Allahabad High Court High Court

Ramjit Gupta S/O Sri Misri Gupta vs The Labour Court, Uttar Pardesh … on 26 April, 2006

Allahabad High Court
Ramjit Gupta S/O Sri Misri Gupta vs The Labour Court, Uttar Pardesh … on 26 April, 2006
Equivalent citations: 2006 (4) AWC 3441
Author: V Shukla
Bench: V Shukla


JUDGMENT

V.K. Shukla, J.

1. Petitioner is questioning the validity of the award passed by Labour Court, Gorakhpur answering the reference in negative holding that services of the petitioner have been rightly dispensed with.

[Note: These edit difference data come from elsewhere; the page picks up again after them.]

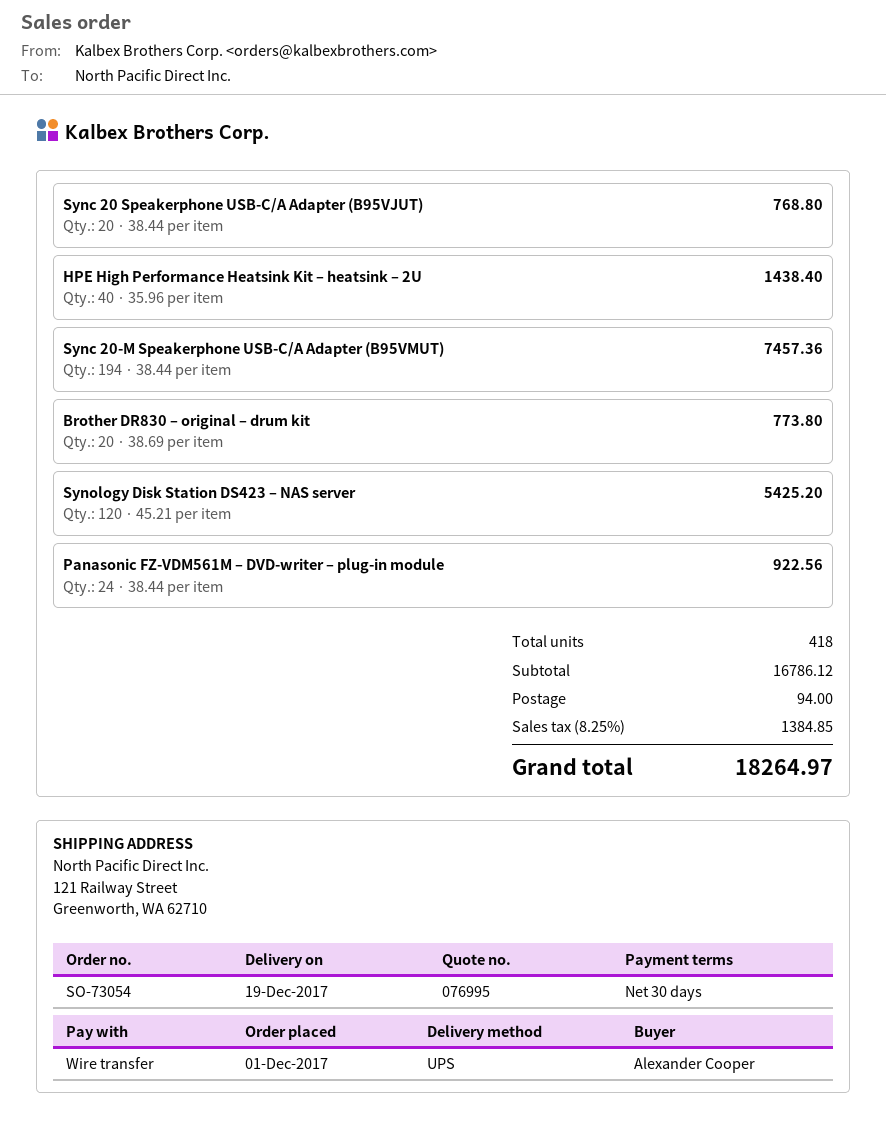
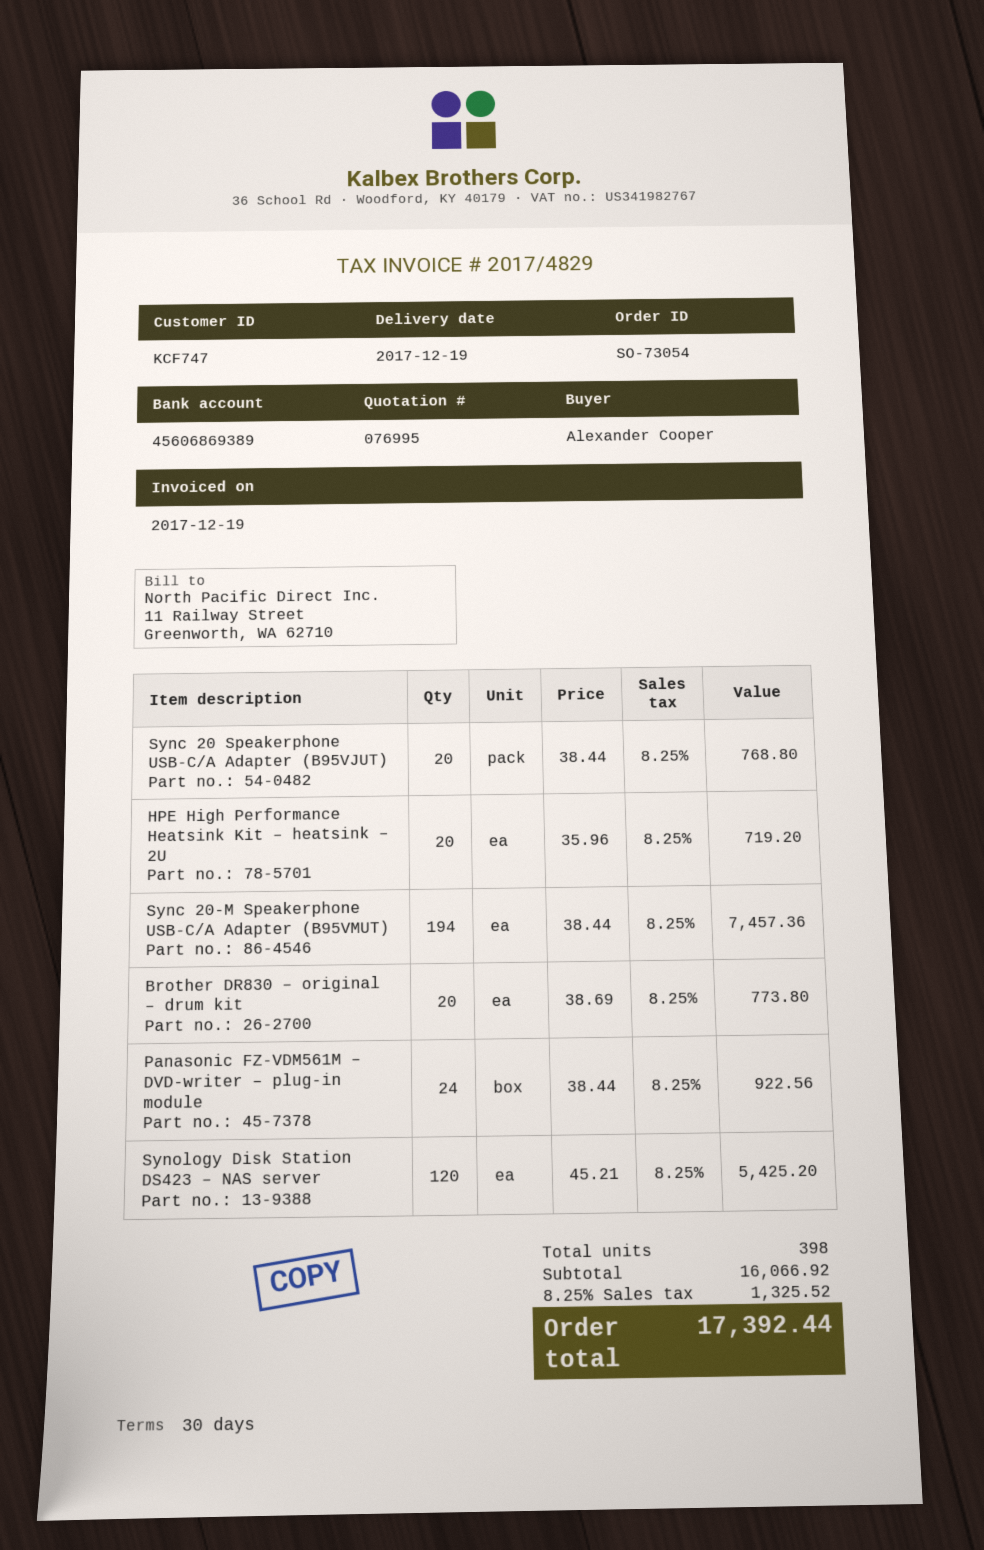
HPE High Performance Heatsink Kit – heatsink – 2U: 40 x 35.96 = 1438.40 -> 20 x 35.96 = 719.20
total quantity: 418 -> 398
subtotal: 16786.12 -> 16066.92
shipping: 94.00 -> none
tax: 8.25% = 1384.85 -> 8.25% = 1325.52
total: 18264.97 -> 17392.44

2. Brief background of the case is that petitioner had been discharging his duties as conductor with U.P. S.R.T.C. On two dates, namely, on 24.04.1987 and 12.06.1987 inspection was carried on. On both the occasions, it was found that petitioner had been carrying passengers without tickets. Qua both the incidents, separate charge sheets were issued and inquiry was conducted and thereafter, it was concluded that petitioner was guilty of carrying passengers without tickets. After the said report was submitted, finding the charges proved against petitioner letter dated 29.01.1988 was issued asking the petitioner to show cause as to why punishment of removal from service be not inflicted upon him. Petitioner filed reply to the said show cause notice. On 29.07.1988 order of removal from service was passed. Petitioner represented against the same, and pending representation, petitioner raised industrial dispute, and thereafter matter was referred to the Labour Court for adjudication, which was registered as I.D. Case No. 314 of 1989. Before the Labour Court respective parties filed their written statements and thereafter preliminary issue was framed as to whether inquiry undertaken against petitioner was fair and proper or not. In the said preliminary inquiry finding was returned that inquiry was fair and proper, and thereafter charges were proved, as such reference made to the Labour Court was answered in negative. At this juncture, present writ petition has been filed.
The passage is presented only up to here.